Although a formidable step-up compared to the completely manual approach, the workflow approach still has large issues. The audit itself is not automated as an employee still has to perform the checks manually. The output of audit reports is still the large collection of Excel spreadsheets and PowerPoint documents that are filled manually and can be difficult to follow and unwieldy to organize and read. Finally, changes to the trade surveillance ecosystems are not audited immediately. It may be a few weeks or months between when a change is made and when the tool prompts for auditing the area that changed.
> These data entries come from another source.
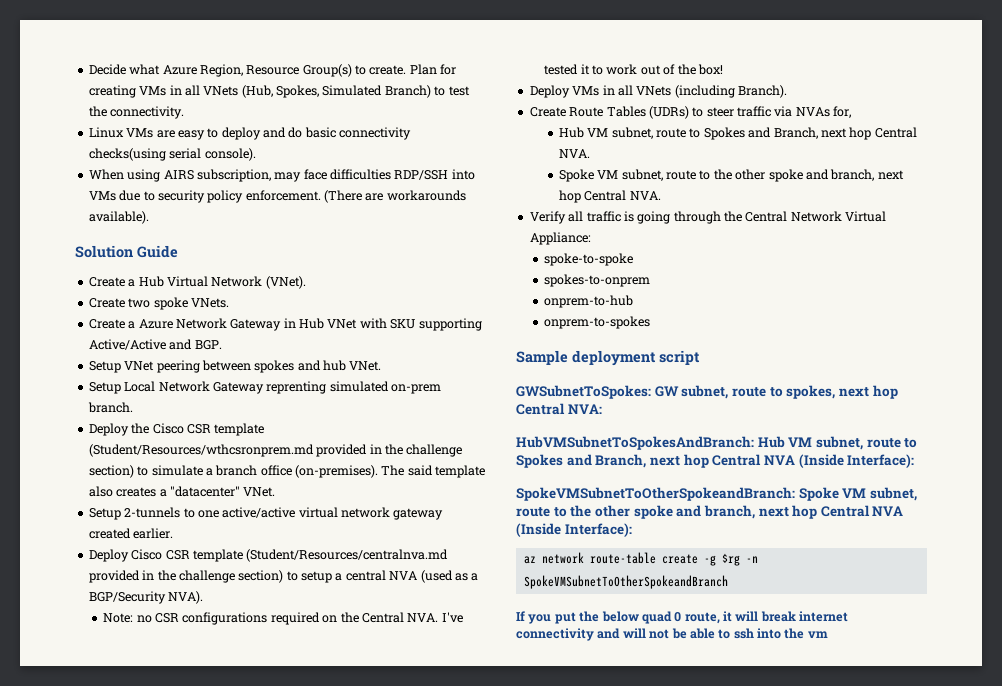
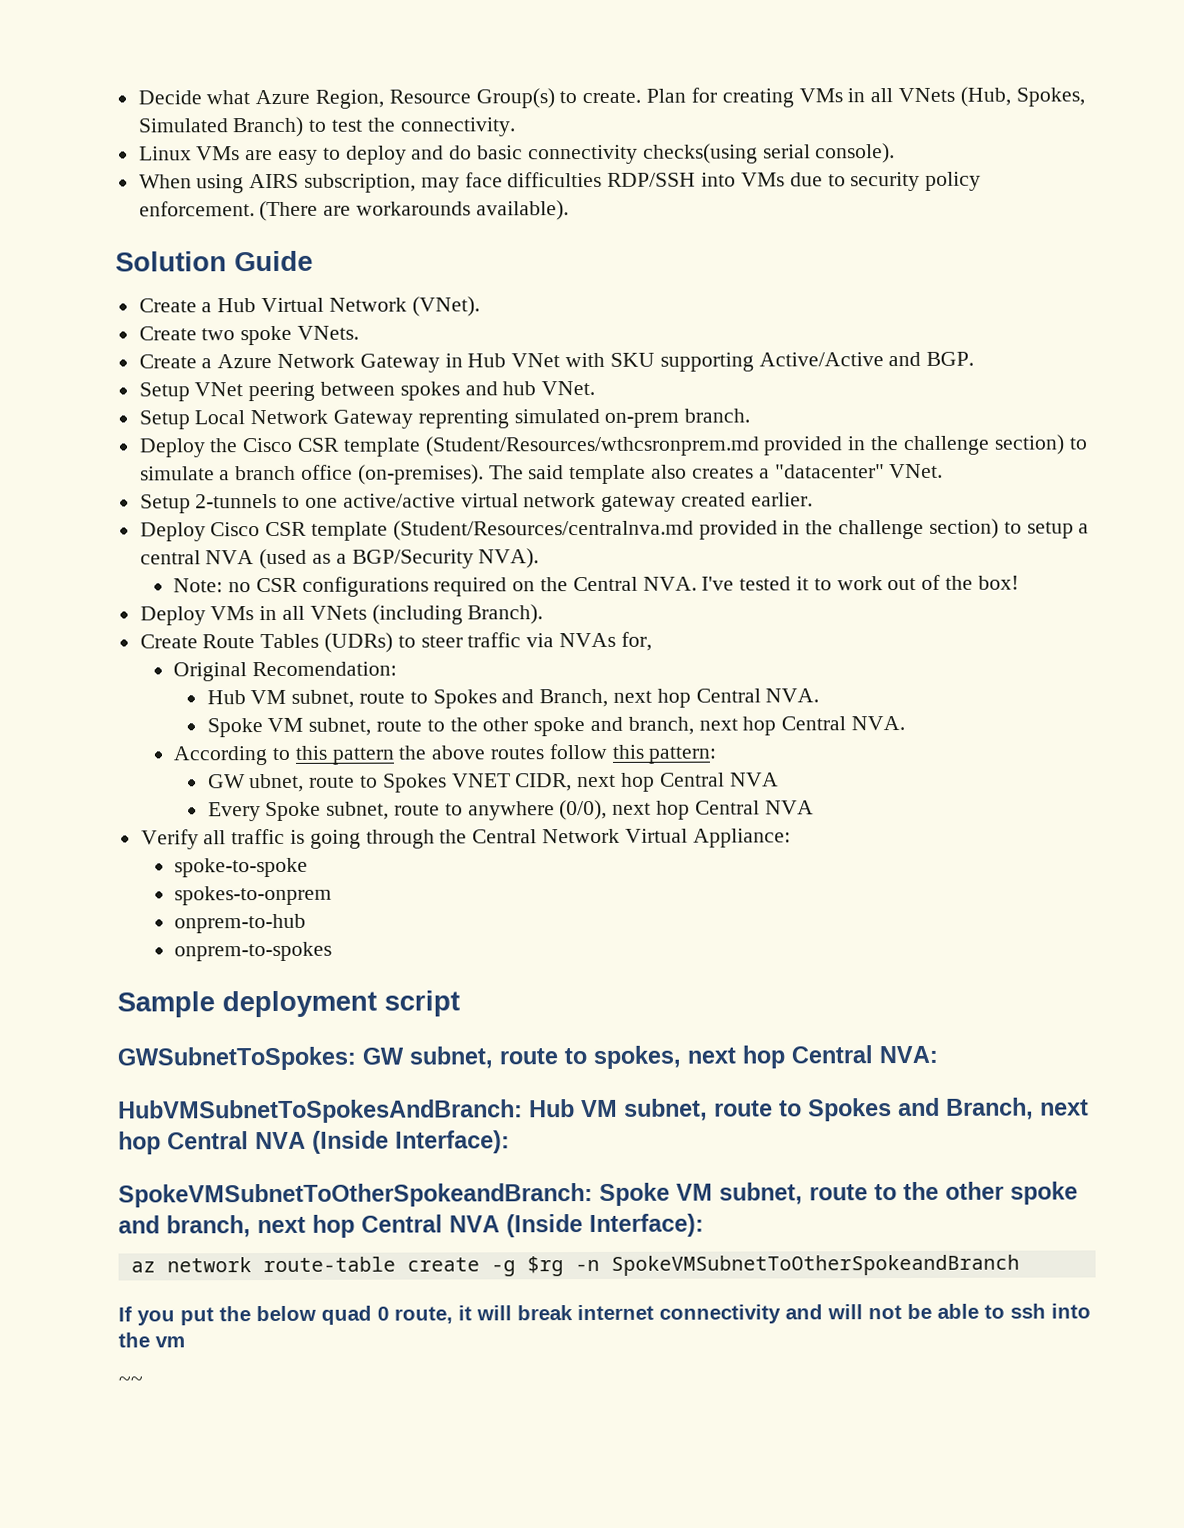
+ Original Recomendation:
+ According to this pattern the above routes follow this pattern:
+ GW ubnet, route to Spokes VNET CIDR, next hop Central NVA
+ Every Spoke subnet, route to anywhere (0/0), next hop Central NVA
+ ~~

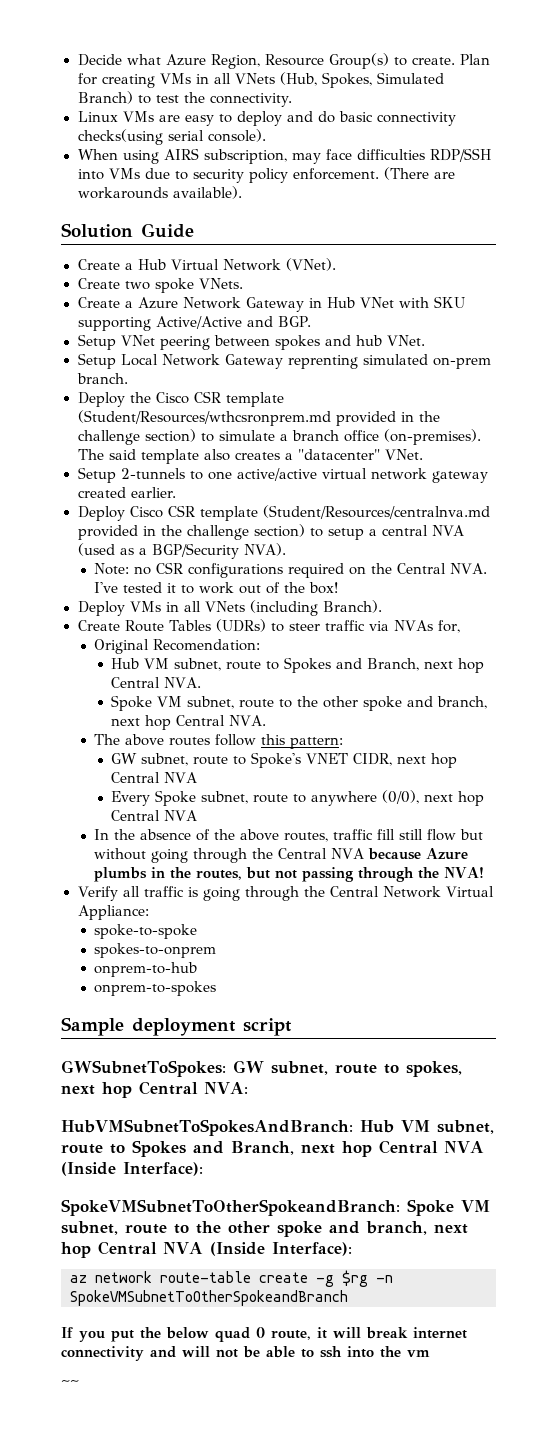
- According to this pattern the above routes follow this pattern:
+ The above routes follow this pattern:
- GW ubnet, route to Spokes VNET CIDR, next hop Central NVA
+ GW subnet, route to Spoke's VNET CIDR, next hop Central NVA
+ In the absence of the above routes, traffic fill still flow but without going through the Central NVA because Azure plumbs in the routes, but not passing through the NVA!

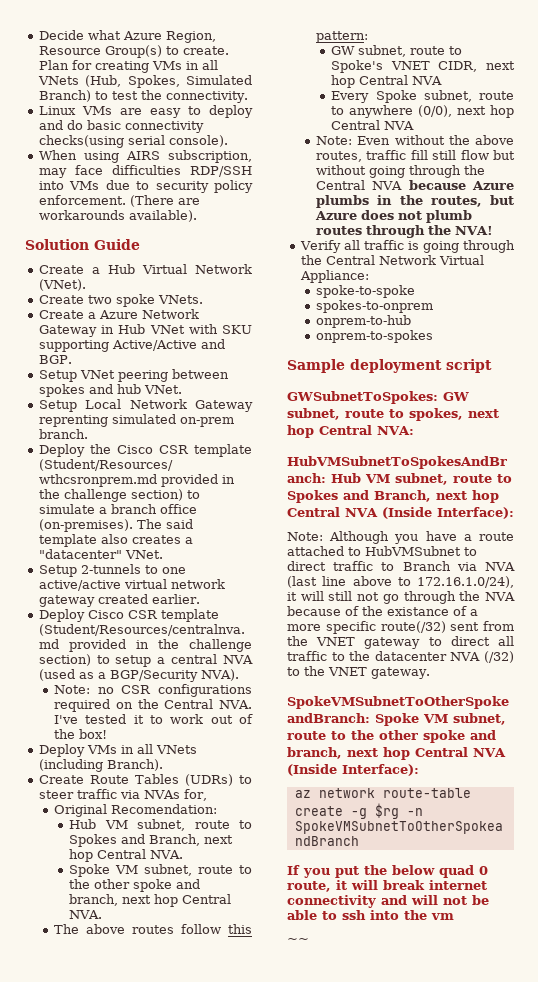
- In the absence of the above routes, traffic fill still flow but without going through the Central NVA because Azure plumbs in the routes, but not passing through the NVA!
+ Note: Even without the above routes, traffic fill still flow but without going through the Central NVA because Azure plumbs in the routes, but Azure does not plumb routes through the NVA!
+ Note: Although you have a route attached to HubVMSubnet to direct traffic to Branch via NVA (last line above to 172.16.1.0/24), it will still not go through the NVA because of the existance of a more specific route(/32) sent from the VNET gateway to direct all traffic to the datacenter NVA (/32) to the VNET gateway.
Holistic Trade Surveillance: automated audit

RegTech companies such as Oxial offer a few solutions but the initial challenge remains integrating the requisite tools within the financial firm’s infrastructure and trading architecture. Also, some tools do not cover aspects of trade surveillance, such as pre-trade risk controls. Finally, implementing such tools does require a considerable effort to break down the siloes between voice and email surveillance, pre-trade risk controls and post-trade surveillance.

Automated audit (and reporting) of the trade surveillance ecosystem should and can be pursued. Financial firms have made considerable progress towards ensuring compliance and should now focus on automating checks and audits and reporting on those surveillance systems and controls.

GreySpark recommends starting small and demonstrating the benefits in one area before starting in another area. Starting with the automation of pre-trade control checks has proven to be a great way to start the journey for a few of our clients.